**What the task requires**
Without leaving out a single line, restate the entries below exactly.

### Records to use ###

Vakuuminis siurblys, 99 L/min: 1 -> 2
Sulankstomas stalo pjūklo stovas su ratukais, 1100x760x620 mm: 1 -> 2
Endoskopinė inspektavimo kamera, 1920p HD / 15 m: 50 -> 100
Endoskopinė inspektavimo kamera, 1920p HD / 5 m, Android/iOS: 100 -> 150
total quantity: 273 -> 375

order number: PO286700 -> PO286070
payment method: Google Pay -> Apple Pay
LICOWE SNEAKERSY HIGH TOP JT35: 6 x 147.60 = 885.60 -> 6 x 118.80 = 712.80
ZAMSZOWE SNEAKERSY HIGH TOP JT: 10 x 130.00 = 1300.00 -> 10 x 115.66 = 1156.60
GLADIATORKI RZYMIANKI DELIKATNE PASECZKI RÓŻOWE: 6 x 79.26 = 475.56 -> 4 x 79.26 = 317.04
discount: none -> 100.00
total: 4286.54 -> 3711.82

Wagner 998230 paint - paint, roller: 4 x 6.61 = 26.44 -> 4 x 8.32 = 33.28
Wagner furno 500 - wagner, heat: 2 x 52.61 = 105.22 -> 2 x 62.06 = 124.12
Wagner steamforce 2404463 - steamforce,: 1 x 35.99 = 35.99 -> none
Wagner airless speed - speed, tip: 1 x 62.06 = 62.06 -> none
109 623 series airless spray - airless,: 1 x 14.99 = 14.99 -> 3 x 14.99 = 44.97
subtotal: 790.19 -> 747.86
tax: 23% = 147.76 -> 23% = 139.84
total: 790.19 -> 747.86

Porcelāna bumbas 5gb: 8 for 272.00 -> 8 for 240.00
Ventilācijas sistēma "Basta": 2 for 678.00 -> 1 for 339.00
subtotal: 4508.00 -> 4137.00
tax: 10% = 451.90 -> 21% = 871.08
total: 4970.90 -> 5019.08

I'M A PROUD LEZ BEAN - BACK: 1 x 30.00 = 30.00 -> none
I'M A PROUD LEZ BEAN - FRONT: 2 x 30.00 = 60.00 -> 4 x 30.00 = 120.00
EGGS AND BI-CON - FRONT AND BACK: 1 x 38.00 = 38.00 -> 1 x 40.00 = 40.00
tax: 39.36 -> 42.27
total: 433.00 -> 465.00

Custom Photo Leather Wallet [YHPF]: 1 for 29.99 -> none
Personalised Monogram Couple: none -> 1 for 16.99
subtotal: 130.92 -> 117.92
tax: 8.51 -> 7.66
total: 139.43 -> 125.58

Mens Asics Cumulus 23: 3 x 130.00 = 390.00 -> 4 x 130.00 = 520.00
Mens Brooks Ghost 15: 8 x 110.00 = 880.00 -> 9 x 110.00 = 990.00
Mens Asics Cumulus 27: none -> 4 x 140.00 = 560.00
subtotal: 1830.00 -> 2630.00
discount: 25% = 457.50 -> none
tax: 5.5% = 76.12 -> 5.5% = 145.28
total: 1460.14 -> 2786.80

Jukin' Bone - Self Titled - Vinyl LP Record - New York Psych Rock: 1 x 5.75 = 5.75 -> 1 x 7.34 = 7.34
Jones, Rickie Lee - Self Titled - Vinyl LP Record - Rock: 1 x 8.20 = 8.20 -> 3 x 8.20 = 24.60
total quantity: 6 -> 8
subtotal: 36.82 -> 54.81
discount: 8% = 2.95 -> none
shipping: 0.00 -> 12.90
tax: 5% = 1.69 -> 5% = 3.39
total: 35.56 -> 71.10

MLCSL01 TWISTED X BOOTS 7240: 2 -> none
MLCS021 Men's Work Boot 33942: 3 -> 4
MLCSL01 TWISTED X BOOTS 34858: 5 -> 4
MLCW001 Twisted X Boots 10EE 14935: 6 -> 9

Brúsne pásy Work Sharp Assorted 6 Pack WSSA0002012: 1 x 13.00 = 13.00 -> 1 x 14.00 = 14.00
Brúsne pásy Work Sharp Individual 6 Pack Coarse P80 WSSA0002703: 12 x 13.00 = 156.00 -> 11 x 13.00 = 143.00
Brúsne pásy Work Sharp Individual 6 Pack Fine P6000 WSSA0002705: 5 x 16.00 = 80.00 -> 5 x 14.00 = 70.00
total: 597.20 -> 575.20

###

**Task result**
Vakuuminis siurblys, 99 L/min: 1 -> 2
Sulankstomas stalo pjūklo stovas su ratukais, 1100x760x620 mm: 1 -> 2
Endoskopinė inspektavimo kamera, 1920p HD / 15 m: 50 -> 100
Endoskopinė inspektavimo kamera, 1920p HD / 5 m, Android/iOS: 100 -> 150
total quantity: 273 -> 375

order number: PO286700 -> PO286070
payment method: Google Pay -> Apple Pay
LICOWE SNEAKERSY HIGH TOP JT35: 6 x 147.60 = 885.60 -> 6 x 118.80 = 712.80
ZAMSZOWE SNEAKERSY HIGH TOP JT: 10 x 130.00 = 1300.00 -> 10 x 115.66 = 1156.60
GLADIATORKI RZYMIANKI DELIKATNE PASECZKI RÓŻOWE: 6 x 79.26 = 475.56 -> 4 x 79.26 = 317.04
discount: none -> 100.00
total: 4286.54 -> 3711.82

Wagner 998230 paint - paint, roller: 4 x 6.61 = 26.44 -> 4 x 8.32 = 33.28
Wagner furno 500 - wagner, heat: 2 x 52.61 = 105.22 -> 2 x 62.06 = 124.12
Wagner steamforce 2404463 - steamforce,: 1 x 35.99 = 35.99 -> none
Wagner airless speed - speed, tip: 1 x 62.06 = 62.06 -> none
109 623 series airless spray - airless,: 1 x 14.99 = 14.99 -> 3 x 14.99 = 44.97
subtotal: 790.19 -> 747.86
tax: 23% = 147.76 -> 23% = 139.84
total: 790.19 -> 747.86

Porcelāna bumbas 5gb: 8 for 272.00 -> 8 for 240.00
Ventilācijas sistēma "Basta": 2 for 678.00 -> 1 for 339.00
subtotal: 4508.00 -> 4137.00
tax: 10% = 451.90 -> 21% = 871.08
total: 4970.90 -> 5019.08

I'M A PROUD LEZ BEAN - BACK: 1 x 30.00 = 30.00 -> none
I'M A PROUD LEZ BEAN - FRONT: 2 x 30.00 = 60.00 -> 4 x 30.00 = 120.00
EGGS AND BI-CON - FRONT AND BACK: 1 x 38.00 = 38.00 -> 1 x 40.00 = 40.00
tax: 39.36 -> 42.27
total: 433.00 -> 465.00

Custom Photo Leather Wallet [YHPF]: 1 for 29.99 -> none
Personalised Monogram Couple: none -> 1 for 16.99
subtotal: 130.92 -> 117.92
tax: 8.51 -> 7.66
total: 139.43 -> 125.58

Mens Asics Cumulus 23: 3 x 130.00 = 390.00 -> 4 x 130.00 = 520.00
Mens Brooks Ghost 15: 8 x 110.00 = 880.00 -> 9 x 110.00 = 990.00
Mens Asics Cumulus 27: none -> 4 x 140.00 = 560.00
subtotal: 1830.00 -> 2630.00
discount: 25% = 457.50 -> none
tax: 5.5% = 76.12 -> 5.5% = 145.28
total: 1460.14 -> 2786.80

Jukin' Bone - Self Titled - Vinyl LP Record - New York Psych Rock: 1 x 5.75 = 5.75 -> 1 x 7.34 = 7.34
Jones, Rickie Lee - Self Titled - Vinyl LP Record - Rock: 1 x 8.20 = 8.20 -> 3 x 8.20 = 24.60
total quantity: 6 -> 8
subtotal: 36.82 -> 54.81
discount: 8% = 2.95 -> none
shipping: 0.00 -> 12.90
tax: 5% = 1.69 -> 5% = 3.39
total: 35.56 -> 71.10

MLCSL01 TWISTED X BOOTS 7240: 2 -> none
MLCS021 Men's Work Boot 33942: 3 -> 4
MLCSL01 TWISTED X BOOTS 34858: 5 -> 4
MLCW001 Twisted X Boots 10EE 14935: 6 -> 9

Brúsne pásy Work Sharp Assorted 6 Pack WSSA0002012: 1 x 13.00 = 13.00 -> 1 x 14.00 = 14.00
Brúsne pásy Work Sharp Individual 6 Pack Coarse P80 WSSA0002703: 12 x 13.00 = 156.00 -> 11 x 13.00 = 143.00
Brúsne pásy Work Sharp Individual 6 Pack Fine P6000 WSSA0002705: 5 x 16.00 = 80.00 -> 5 x 14.00 = 70.00
total: 597.20 -> 575.20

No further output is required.